This is very common. And in addition to the slowness, you can catch the famous Exception OutOffMemory
.
To prevent this, you can solve two (simple) steps within your Adapter:
1)- Place all image uploads inside a AsyncTask
. This causes you to take away from your main thread the job of uploading heavy images and block the user experience. And in addition, you can cancel the execution of this AsyncTask
case, for example, the user of a very fast scroll:
Add a AsyncTask
inside your Viewholder:
...
private class ViewHolder{
public ImageView image;
public AsyncTask<Void, Void, Bitmap> asyncTask;
...
}
Within the method getView()
of your Adapter:
...
//Previnindo o recycle de view
if (holder.asyncTask != null) {
holder.asyncTask.cancel(true);
holder.asyncTask = null;
}
//Previnido que a imagem "pisque" caso de um scroll muito rápido;
holder.image.setImageResource(R.drawable.someDrawable);
final ImageView image = holder.image;
holder.asyncTask = new AsyncTask<Void, Void, Bitmap>() {
@Override
protected Bitmap doInBackground(Void... params) {
//Aqui você faz as implementações a seguir
}
@Override
protected void onPostExecute(Bitmap bitmap) {
image.setImageBitmap(bitmap);
}
};
holder.asyncTask.execute();
2) Within your Asynctask, you can use a property called inSampleSize
, that makes the Code of your image at a lower resolution, as if it were a "sample" of your image. For example, a 2048x1536 image using inSampleSize as 4 produces an image of approximately 512x384. This loaded image uses only 0.75MB of memory instead of 12MB of the original image size. You can use this property within a BitmapFactory.Options
:
//Dentro de sua AsyncTask criada
@Override
protected Bitmap doInBackground(Void... params) {
try {
BitmapFactory.Options options = new BitmapFactory.Options();
/*Reduzindo a qualidade da imagem para preservar memoria.

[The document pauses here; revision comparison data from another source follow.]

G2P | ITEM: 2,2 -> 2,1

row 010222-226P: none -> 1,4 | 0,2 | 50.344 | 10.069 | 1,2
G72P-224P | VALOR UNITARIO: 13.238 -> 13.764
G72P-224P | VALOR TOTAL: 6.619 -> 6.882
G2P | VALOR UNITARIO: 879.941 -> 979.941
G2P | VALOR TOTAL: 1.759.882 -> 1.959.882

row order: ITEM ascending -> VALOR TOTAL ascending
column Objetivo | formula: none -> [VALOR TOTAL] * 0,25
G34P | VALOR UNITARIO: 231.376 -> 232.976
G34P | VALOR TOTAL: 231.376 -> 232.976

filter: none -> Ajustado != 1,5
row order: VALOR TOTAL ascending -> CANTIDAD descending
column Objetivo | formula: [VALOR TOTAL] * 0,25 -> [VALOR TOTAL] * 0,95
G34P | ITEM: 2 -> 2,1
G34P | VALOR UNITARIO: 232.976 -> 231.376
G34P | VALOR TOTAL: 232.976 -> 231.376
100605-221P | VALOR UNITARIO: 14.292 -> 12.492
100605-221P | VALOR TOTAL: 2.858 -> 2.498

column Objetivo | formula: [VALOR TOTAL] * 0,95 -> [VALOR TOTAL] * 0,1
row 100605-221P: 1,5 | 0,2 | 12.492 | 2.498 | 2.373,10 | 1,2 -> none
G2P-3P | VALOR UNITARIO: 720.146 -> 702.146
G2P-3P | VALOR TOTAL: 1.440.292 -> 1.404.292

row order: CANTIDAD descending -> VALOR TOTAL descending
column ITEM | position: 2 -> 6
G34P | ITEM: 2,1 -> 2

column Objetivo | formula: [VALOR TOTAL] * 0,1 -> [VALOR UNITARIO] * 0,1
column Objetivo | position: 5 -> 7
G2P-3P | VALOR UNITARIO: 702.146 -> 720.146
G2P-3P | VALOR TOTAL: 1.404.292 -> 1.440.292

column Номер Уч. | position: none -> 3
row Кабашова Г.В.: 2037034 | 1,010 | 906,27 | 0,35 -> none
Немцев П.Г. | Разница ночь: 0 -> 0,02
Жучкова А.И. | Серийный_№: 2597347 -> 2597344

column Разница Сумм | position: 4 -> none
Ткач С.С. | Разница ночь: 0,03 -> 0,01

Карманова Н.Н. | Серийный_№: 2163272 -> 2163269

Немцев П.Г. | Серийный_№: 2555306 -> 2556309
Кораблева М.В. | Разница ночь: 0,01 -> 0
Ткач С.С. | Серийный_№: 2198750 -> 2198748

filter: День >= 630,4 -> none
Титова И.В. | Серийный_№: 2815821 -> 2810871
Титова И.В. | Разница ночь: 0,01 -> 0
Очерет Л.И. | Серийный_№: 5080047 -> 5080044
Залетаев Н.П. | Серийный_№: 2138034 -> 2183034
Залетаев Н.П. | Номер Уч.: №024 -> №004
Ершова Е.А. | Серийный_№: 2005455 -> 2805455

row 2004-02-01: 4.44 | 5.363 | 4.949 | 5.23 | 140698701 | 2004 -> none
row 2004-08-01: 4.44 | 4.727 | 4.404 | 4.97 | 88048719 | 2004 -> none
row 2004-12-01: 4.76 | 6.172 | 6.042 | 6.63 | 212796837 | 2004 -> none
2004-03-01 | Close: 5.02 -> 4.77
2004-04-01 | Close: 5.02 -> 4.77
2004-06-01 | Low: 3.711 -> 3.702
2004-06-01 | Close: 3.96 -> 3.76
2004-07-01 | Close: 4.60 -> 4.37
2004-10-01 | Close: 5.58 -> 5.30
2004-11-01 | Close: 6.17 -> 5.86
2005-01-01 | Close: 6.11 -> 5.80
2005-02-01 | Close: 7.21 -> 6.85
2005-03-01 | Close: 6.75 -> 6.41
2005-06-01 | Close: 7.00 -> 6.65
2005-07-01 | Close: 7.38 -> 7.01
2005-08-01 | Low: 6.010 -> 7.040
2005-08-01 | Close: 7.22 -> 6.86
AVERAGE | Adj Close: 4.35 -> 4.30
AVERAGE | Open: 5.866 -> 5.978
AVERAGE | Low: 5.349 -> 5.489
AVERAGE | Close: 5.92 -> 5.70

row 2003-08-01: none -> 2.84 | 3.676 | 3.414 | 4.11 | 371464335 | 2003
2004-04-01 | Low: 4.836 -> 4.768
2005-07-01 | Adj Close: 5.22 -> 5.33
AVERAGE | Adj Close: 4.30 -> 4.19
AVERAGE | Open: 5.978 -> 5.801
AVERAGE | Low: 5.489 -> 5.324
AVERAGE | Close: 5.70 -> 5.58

* Aqui você pode testar a redução que melhor atende sua necessidade
*/
options.inSampleSize = 2;
return BitmapFactory.decodeStream(new FileInputStream(imagePath), null, options);
} catch (FileNotFoundException e) {
e.printStackTrace();
}
return null;
}
Sources:
Loading Large Bitmaps Efficiently
Processing Bitmaps Off the UI Thread
Wouldn’t it be more appropriate to do this outside the app? I mean, you can convert the images to a lower resolution manually, and then use them in the application (instead of the current ones, or together - keeping two copies of each image, one for thumbnail display and the other for normal display). The software conversion also takes time and you will end up having the same result (if not worse).
– Luiz Vieira
This is not feasible, I am creating an automated system, I can’t keep forcing the user to edit the image to put in the application.
– Skywalker
Ah, it is the user who sends the image then. Sorry, it was not clear in the question.